> [The task] Extract exactly those lines that lie between the start of the material and the line with "[33,258,69,276] App ->", including both boundary lines and no others.

*** Opening Source records ***

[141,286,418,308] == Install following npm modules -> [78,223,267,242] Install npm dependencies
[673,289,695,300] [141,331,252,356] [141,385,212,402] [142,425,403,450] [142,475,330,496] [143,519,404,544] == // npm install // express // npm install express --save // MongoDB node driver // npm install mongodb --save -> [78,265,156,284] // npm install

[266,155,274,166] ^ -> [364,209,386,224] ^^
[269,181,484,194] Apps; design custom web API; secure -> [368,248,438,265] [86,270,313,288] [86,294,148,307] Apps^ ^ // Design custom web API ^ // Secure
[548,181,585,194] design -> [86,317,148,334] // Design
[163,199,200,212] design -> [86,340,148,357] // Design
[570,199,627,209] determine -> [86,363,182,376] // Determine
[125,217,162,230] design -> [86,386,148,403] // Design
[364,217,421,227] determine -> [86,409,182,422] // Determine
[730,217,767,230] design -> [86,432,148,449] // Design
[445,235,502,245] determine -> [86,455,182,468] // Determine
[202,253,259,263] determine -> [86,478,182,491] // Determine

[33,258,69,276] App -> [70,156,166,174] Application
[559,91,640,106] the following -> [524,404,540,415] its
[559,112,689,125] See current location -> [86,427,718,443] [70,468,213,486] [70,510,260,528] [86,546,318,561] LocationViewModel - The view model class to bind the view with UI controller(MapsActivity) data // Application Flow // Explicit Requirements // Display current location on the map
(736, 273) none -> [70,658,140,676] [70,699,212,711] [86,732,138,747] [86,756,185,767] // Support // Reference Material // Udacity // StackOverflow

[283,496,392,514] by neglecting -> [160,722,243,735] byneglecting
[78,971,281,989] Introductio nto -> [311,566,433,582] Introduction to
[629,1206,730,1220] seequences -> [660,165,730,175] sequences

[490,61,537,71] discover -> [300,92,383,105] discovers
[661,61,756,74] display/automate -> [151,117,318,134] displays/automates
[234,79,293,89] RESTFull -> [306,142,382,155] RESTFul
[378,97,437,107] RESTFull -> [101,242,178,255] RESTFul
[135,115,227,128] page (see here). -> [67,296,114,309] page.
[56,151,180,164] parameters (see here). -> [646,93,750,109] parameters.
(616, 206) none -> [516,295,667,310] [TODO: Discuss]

*** Closing Source records ***

> [Exercise result]
[141,286,418,308] == Install following npm modules -> [78,223,267,242] Install npm dependencies
[673,289,695,300] [141,331,252,356] [141,385,212,402] [142,425,403,450] [142,475,330,496] [143,519,404,544] == // npm install // express // npm install express --save // MongoDB node driver // npm install mongodb --save -> [78,265,156,284] // npm install

[266,155,274,166] ^ -> [364,209,386,224] ^^
[269,181,484,194] Apps; design custom web API; secure -> [368,248,438,265] [86,270,313,288] [86,294,148,307] Apps^ ^ // Design custom web API ^ // Secure
[548,181,585,194] design -> [86,317,148,334] // Design
[163,199,200,212] design -> [86,340,148,357] // Design
[570,199,627,209] determine -> [86,363,182,376] // Determine
[125,217,162,230] design -> [86,386,148,403] // Design
[364,217,421,227] determine -> [86,409,182,422] // Determine
[730,217,767,230] design -> [86,432,148,449] // Design
[445,235,502,245] determine -> [86,455,182,468] // Determine
[202,253,259,263] determine -> [86,478,182,491] // Determine

[33,258,69,276] App -> [70,156,166,174] Application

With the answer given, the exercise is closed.